Lawrence G. Baxter retires
An accomplished scholar, teacher, and business executive, Baxter pioneered the study of banking regulation at Duke Law School
Lawrence G. Baxter, an internationally renowned expert in both administrative law and financial regulation whose formidable intellect, global mindset, and bold vision led him to make major contributions in law, business, and society, retired from teaching at Duke Law School in December.
Baxter, the David T. Zhang Professor Emeritus of the Practice of Law, served on the faculty from 1986 to 1995, during which he taught Administrative Law and Criminal Law and created the Law School’s first courses in domestic and international bank regulation. He returned in 2009, when his focus turned to exploring the future of banking regulation after the financial crisis and shaping a new curriculum around the emerging risks to global economies and markets posed by climate change. In between, he spent over a decade as a business executive, steering one of the country’s largest banks to a leading position in online financial services when few others foresaw the transformative potential of the internet.
Before moving to the United States, Baxter was already a rising academic star in South Africa, having written a text that would be used in litigation to fight government apartheid practices. The book is still acclaimed as the seminal interpretation of administrative law in the country.
“Lawrence has an incredibly versatile skill set, having achieved so much success in so many disparate ventures,” says Richard Schmalbeck, the Simpson Thacher & Bartlett Distinguished Professor of Law and Baxter’s colleague during both terms on the faculty.
Sarah Bloom Raskin, the Colin W. Brown Distinguished Professor of the Practice of Law, says Baxter’s name is “synonymous with the appropriate and correct way to understand financial regulation, particularly as it pertains to banks.”
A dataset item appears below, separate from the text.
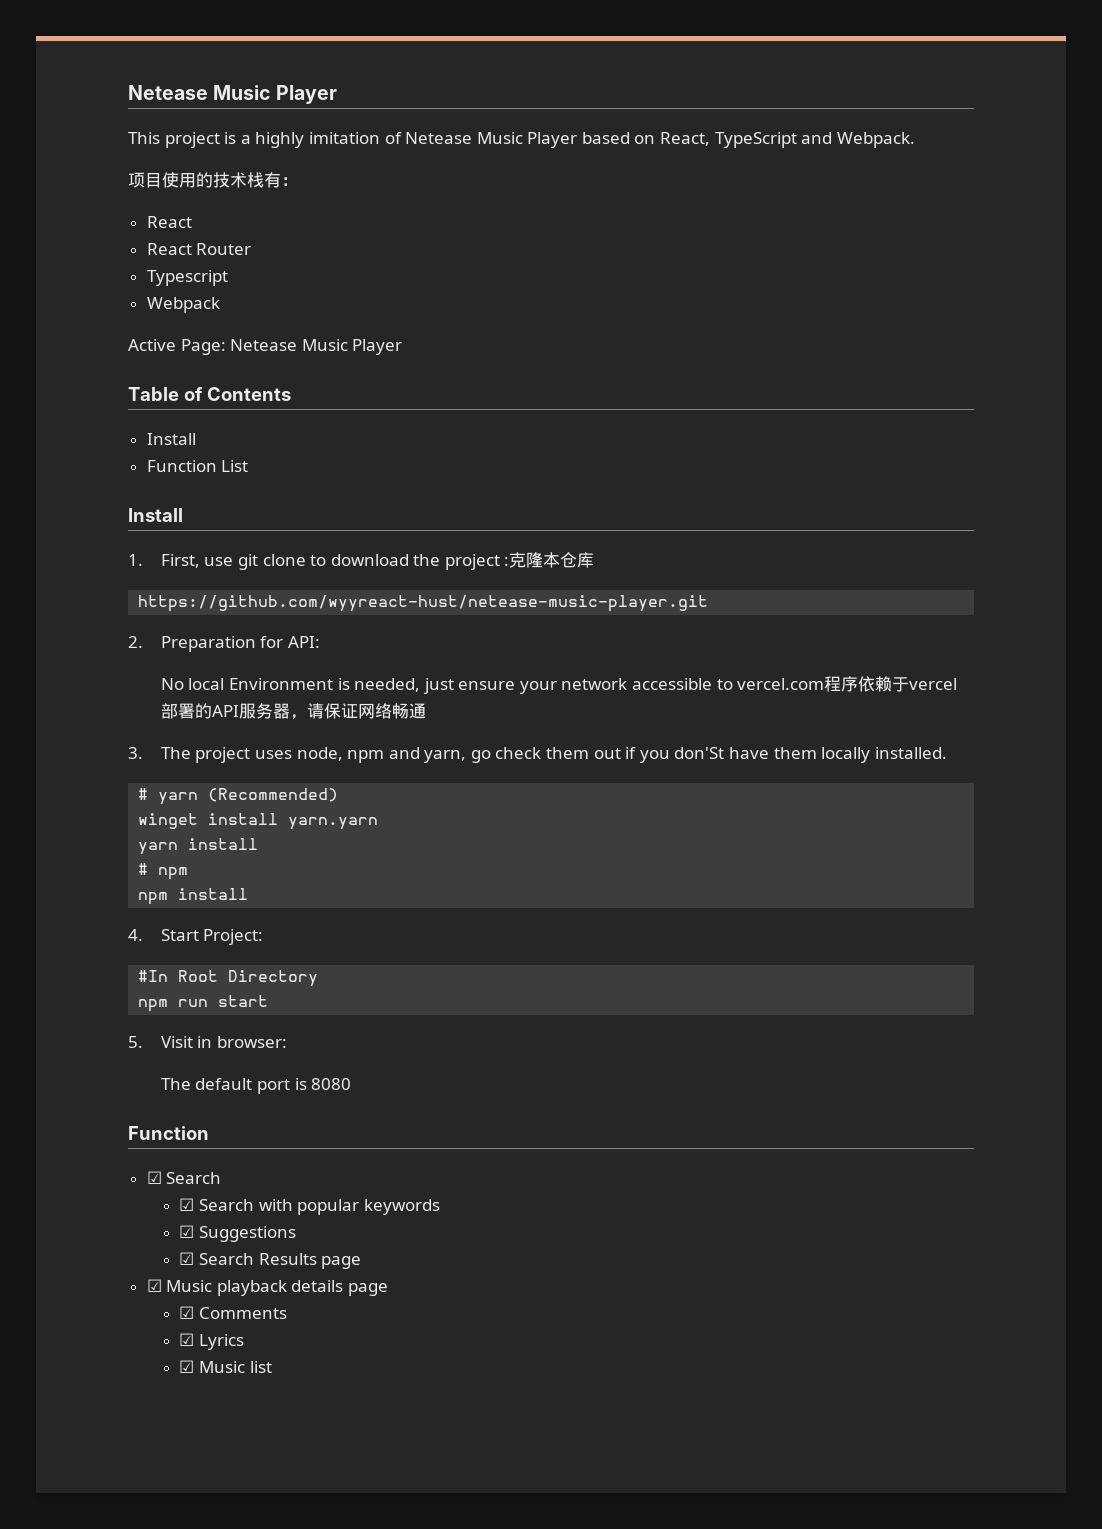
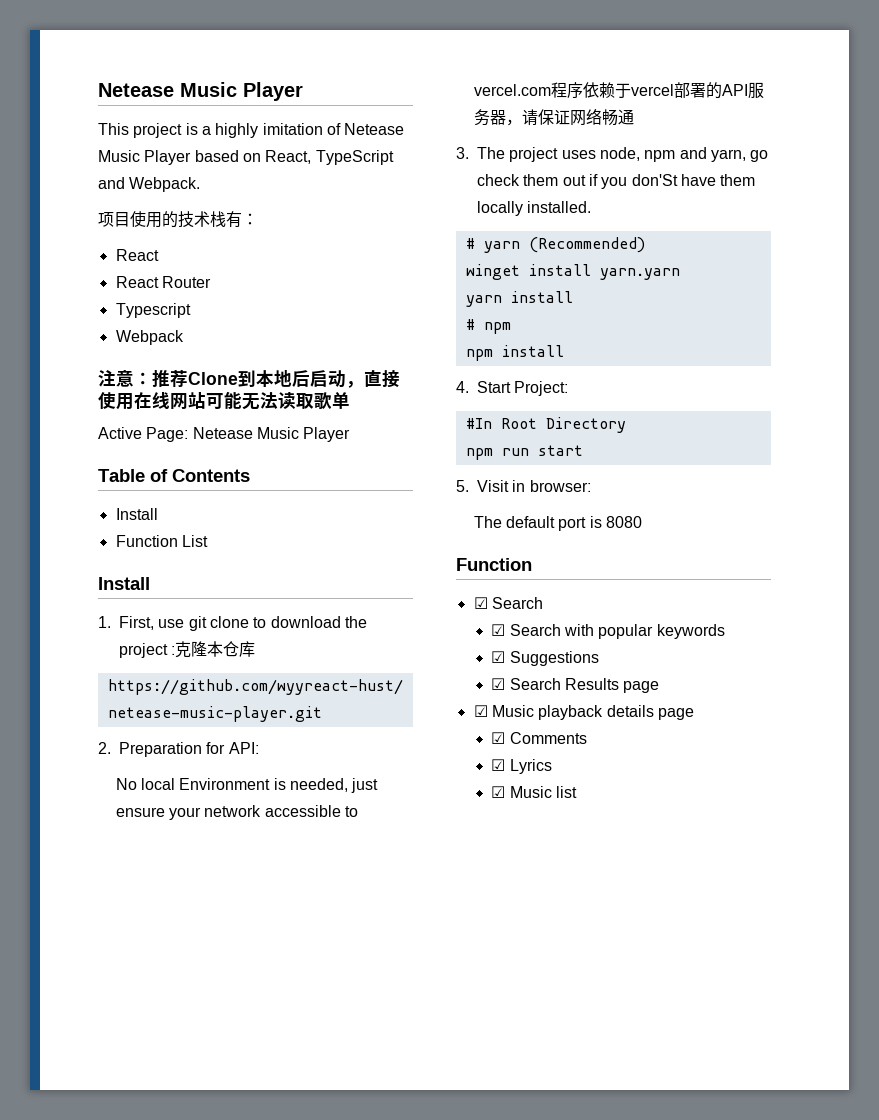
(220, 305) none -> [98,369,400,388] [98,391,350,410] // 注意：推荐Clone到本地后启动，直接使用在线网站可能无法读取歌单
“You let drop in Washington, D.C., … ‘Lawrence Baxter says’ and people automatically assume you know what you are talking about,” Raskin says. “He is infinitely credible as a banker because he is a law professor, and he is infinitely credible as a law professor because he has been a banker.”
“He is infinitely credible as a banker because he is a law professor, and he is infinitely credible as a law professor because he has been a banker.”
— Sarah Bloom Raskin
Baxter maintains that his career has been entirely unplanned. But he acknowledges that his success in multiple realms has also been driven by his “magpie-like” curiosity and a discipline that reflects his father’s frequent admonition, “If you’re going to do it, do it right.”
“Passion has very often been an unacknowledged trigger for me in doing something well,” he says. “And I’m fascinated by the intersection of luck and hard work. Everybody needs a drop of luck, but you don’t get very much of it unless you are positioned right. So my whole career has been the product of lots of luck, but also huge enthusiasm for what I’ve done.”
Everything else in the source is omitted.